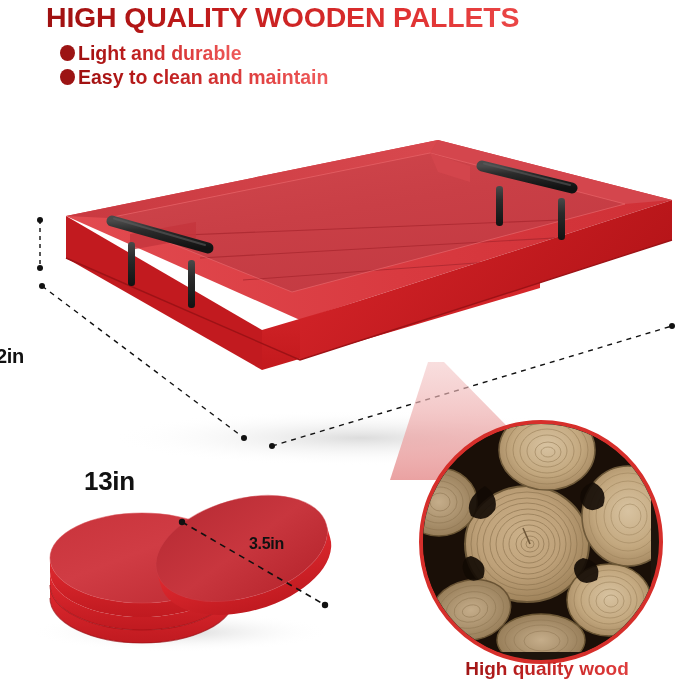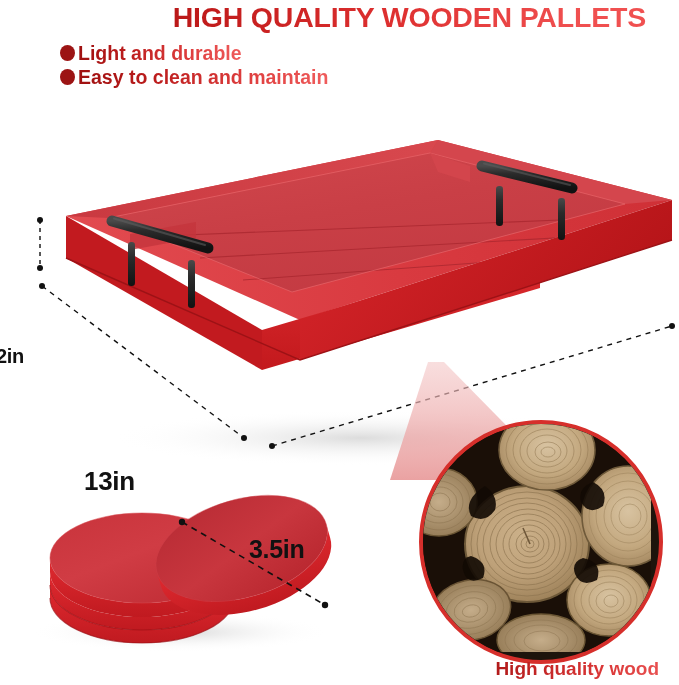--- a/index.html
+++ b/index.html
@@ -4,21 +4,21 @@
 <style>
   html,body{margin:0;padding:0;background:#ffffff;}
   body{
     width:679px;height:685px;position:relative;overflow:hidden;
     font-family:"Liberation Sans","DejaVu Sans",sans-serif;
     -webkit-font-smoothing:antialiased;
   }
   .stage{position:absolute;inset:0;background:#fff;}
 
   
-  #header{position:absolute;left:0;top:0;width:679px;height:108px;text-align:right;}
+  #header{position:absolute;left:0;top:0;width:679px;height:108px;}
   #title{
     position:absolute;left:46px;top:1px;width:600px;height:32px;
     font-size:28.5px;font-weight:bold;letter-spacing:-0.2px;line-height:32px;
     white-space:nowrap;
     background:linear-gradient(100deg,#9e1010 0%,#c01b1b 26%,#de3030 58%,#f05050 88%);
     -webkit-background-clip:text;background-clip:text;color:transparent;
     -webkit-text-fill-color:transparent;
   }
   .bullet-row{position:absolute;left:60px;height:25px;display:flex;align-items:center;}
   #bullet-row-0{top:40px;}
@@ -39,33 +39,33 @@
   #tray-svg{position:absolute;left:0;top:0;}
 
   
   .dim-label{
     position:absolute;color:#111;font-weight:bold;white-space:nowrap;
     font-size:20px;letter-spacing:-0.3px;
   }
   #dim-height-label{left:-4px;top:237px;font-size:20px;}
   #dim-width-label{left:84px;top:358px;font-size:26px;}
   #dim-length-label{left:496px;top:368px;font-size:20px;}
-  #dim-coaster-label{left:249px;top:535px;font-size:25px;}
+  #dim-coaster-label{left:249px;top:535px;font-size:16px;}
 
   
   #coaster-scene{position:absolute;left:30px;top:480px;width:350px;height:180px;}
 
   
   #wood-zoom{position:absolute;left:419px;top:420px;width:240px;height:240px;}
   #wood-circle{
     position:absolute;left:0;top:0;width:236px;height:236px;border-radius:50%;
     border:4px solid #d62f2b;overflow:hidden;background:#1d140c;
   }
   #wood-caption{
-    position:absolute;left:0;top:238px;width:240px;text-align:right;
+    position:absolute;left:8px;top:238px;width:240px;text-align:center;
     font-size:19px;font-weight:bold;white-space:nowrap;
     background:linear-gradient(95deg,#8e1010 0%,#b51c1c 35%,#d93535 75%,#e85050 100%);
     -webkit-background-clip:text;background-clip:text;color:transparent;
     -webkit-text-fill-color:transparent;
   }
 </style>
 </head>
 <body>
 
 <div class="stage">

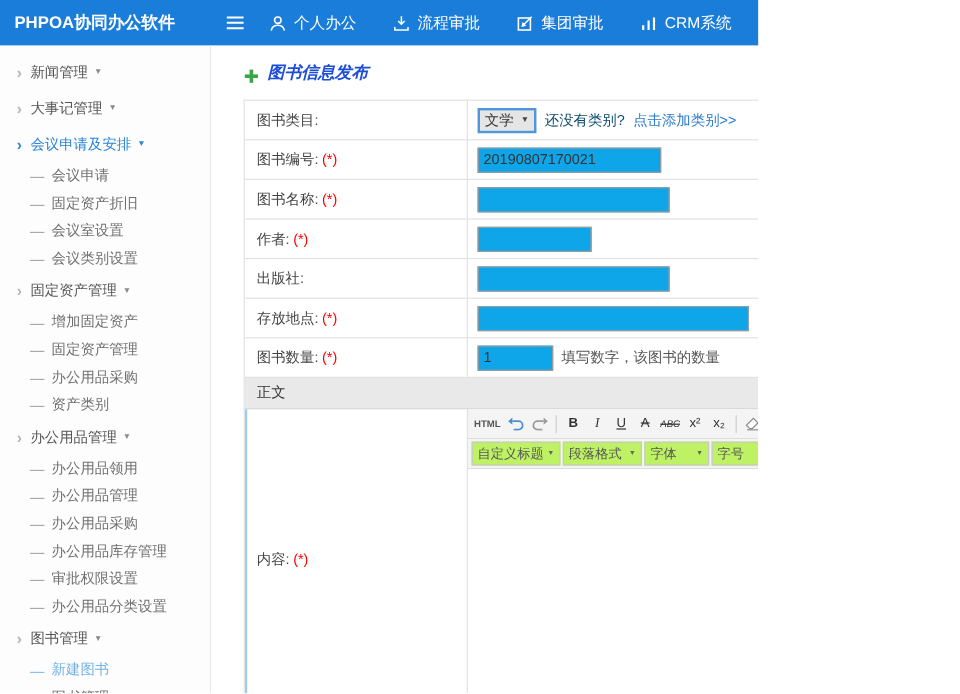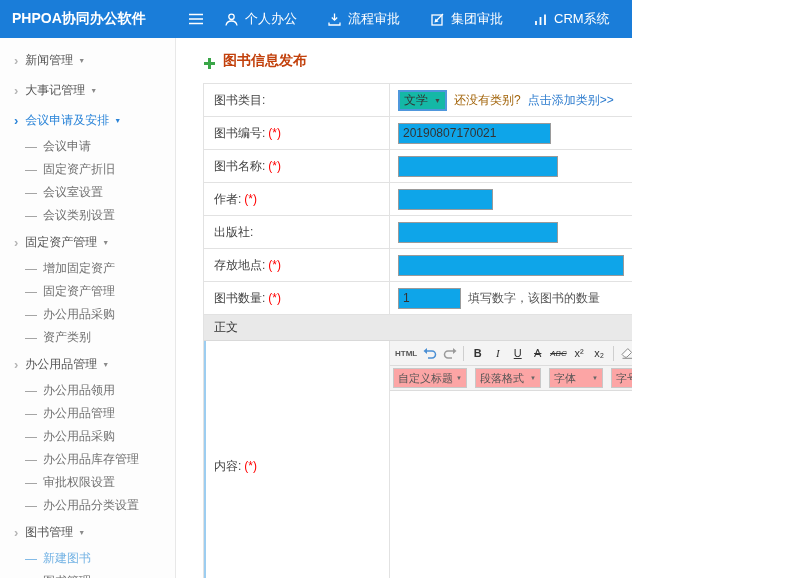--- a/index.html
+++ b/index.html
@@ -21,32 +21,32 @@
   .chev { color:#b5b5b5; font-weight:bold; font-size:13px; margin-right:7px; }
   .glabel { font-size:12px; }
   .gcaret { font-size:7px; color:#8a8a8a; margin-left:5px; }
   .group.active, .group.active .chev, .group.active .gcaret { color:#2a84d8; }
   .sub { height:23px; display:flex; align-items:center; padding-left:25px; color:#707070; cursor:pointer; }
   .dash { margin-right:6px; color:#9a9a9a; }
   .sub.current, .sub.current .dash { color:#74b3e4; }
 
   
   .main { position:absolute; top:38px; left:176px; right:0; bottom:0; background:#fff; padding:14px 0 0 27px; overflow:hidden; }
-  .page-title { display:flex; align-items:flex-end; gap:7px; font-size:14px; font-weight:bold; color:#c2410c; margin-bottom:13px; }
+  .page-title { display:flex; align-items:flex-end; gap:7px; font-size:14px; font-weight:bold; color:#1d4ed8; margin-bottom:13px;font-style:italic; }
 
   .formtable { border:1px solid #e2e2e2; border-right:none; border-bottom:none; }
   .frow { display:flex; align-items:stretch; border-bottom:1px solid #e2e2e2; min-height:33px; }
   .flabel { width:186px; flex:none; display:flex; align-items:center; padding-left:10px; color:#444; border-right:1px solid #e2e2e2; }
   .req { color:#f00; margin-left:3px; }
   .ffield { flex:1; display:flex; align-items:center; padding:5px 8px; gap:7px; overflow:hidden; }
   input.txt { height:21px; border:1px solid #9a9a9a; padding:0 4px; font-size:12px; color:#333; font-family:inherit; background:#0ea5e9; }
   .w153{width:153px} .w160{width:160px} .w95{width:95px} .w270{width:270px} .w63{width:63px}
-  .select-box { border:2px solid #4f97dc; background:#14b8a6; height:21px; display:inline-flex; align-items:center; padding:0 4px; gap:6px; cursor:pointer; }
+  .select-box { border:2px solid #4f97dc; background:#e5e5e5; height:21px; display:inline-flex; align-items:center; padding:0 4px; gap:6px; cursor:pointer; }
   .sel-caret { font-size:7px; color:#444; }
-  .hint-dark { color:#a16207; }
+  .hint-dark { color:#0c4a6e; }
   .addlink { color:#2b7bce; text-decoration:none; cursor:pointer; }
   .qty-hint { color:#555; }
 
   .section-bar { height:26px; display:flex; align-items:center; padding-left:10px; background:#e9e9e9; border-bottom:1px solid #d9d9d9; color:#333; }
 
   
   .content-row { display:flex; align-items:stretch; border-bottom:1px solid #e2e2e2; box-shadow:inset 2px 0 0 #9ccdf0; }
   .content-label { width:186px; flex:none; display:flex; align-items:center; padding-left:10px; color:#444; border-right:1px solid #e2e2e2; }
   .editor { flex:1; display:flex; flex-direction:column; overflow:hidden; }
   .etb { height:25px; flex:none; display:flex; align-items:center; background:#f4f4f4; border-bottom:1px solid #dcdcdc; padding:0 3px; gap:1px; overflow:hidden; white-space:nowrap; }
@@ -58,21 +58,21 @@
   .tbtn.strike { text-decoration:line-through; }
   .tbtn.abc { font-size:8px; text-decoration:line-through;font-style:italic; }
   .tbtn.quote { font-weight:bold; font-style:italic; color:#555; }
   .colorbtn { display:inline-flex; align-items:center; gap:1px; cursor:pointer; height:20px; padding:0 2px; flex:none; }
   .colstack { display:flex; flex-direction:column; align-items:center; line-height:1; }
   .colstack .a { font-size:10px; font-weight:bold; color:#333; }
   .colstack .bar { width:11px; height:3px; margin-top:1px; background:#e03c3c; }
   .colstack .bar.orange { background:#f6a43a; }
   .tcaret { font-size:6px; color:#666; }
   .tsep { width:1px; height:15px; background:#cfcfcf; margin:0 3px; flex:none; }
-  .tselect { height:20px; border:1px solid #c8c8c8; background:#fca5a5; display:inline-flex; align-items:center; justify-content:space-between; padding:0 4px; font-size:11px; color:#555; margin-right:7px; cursor:pointer; flex:none; }
+  .tselect { height:20px; border:1px solid #c8c8c8; background:#bef264; display:inline-flex; align-items:center; justify-content:space-between; padding:0 4px; font-size:11px; color:#555; margin-right:1px; cursor:pointer; flex:none; }
   .ts1{width:74px} .ts2{width:66px} .ts3{width:54px} .ts4{width:52px}
   .editor-body { height:200px; background:#fff; cursor:text; }
 </style>
 </head>
 <body>
 
 <div class="screen">
 
   <header class="topbar">
     <div class="logo">PHPOA协同办公软件</div>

· · · · ·

# [Exercise instructions]
Search the records above for "dark" and copy every line that has it.

# [Solution to this problem]
-  .hint-dark { color:#a16207; }
+  .hint-dark { color:#0c4a6e; }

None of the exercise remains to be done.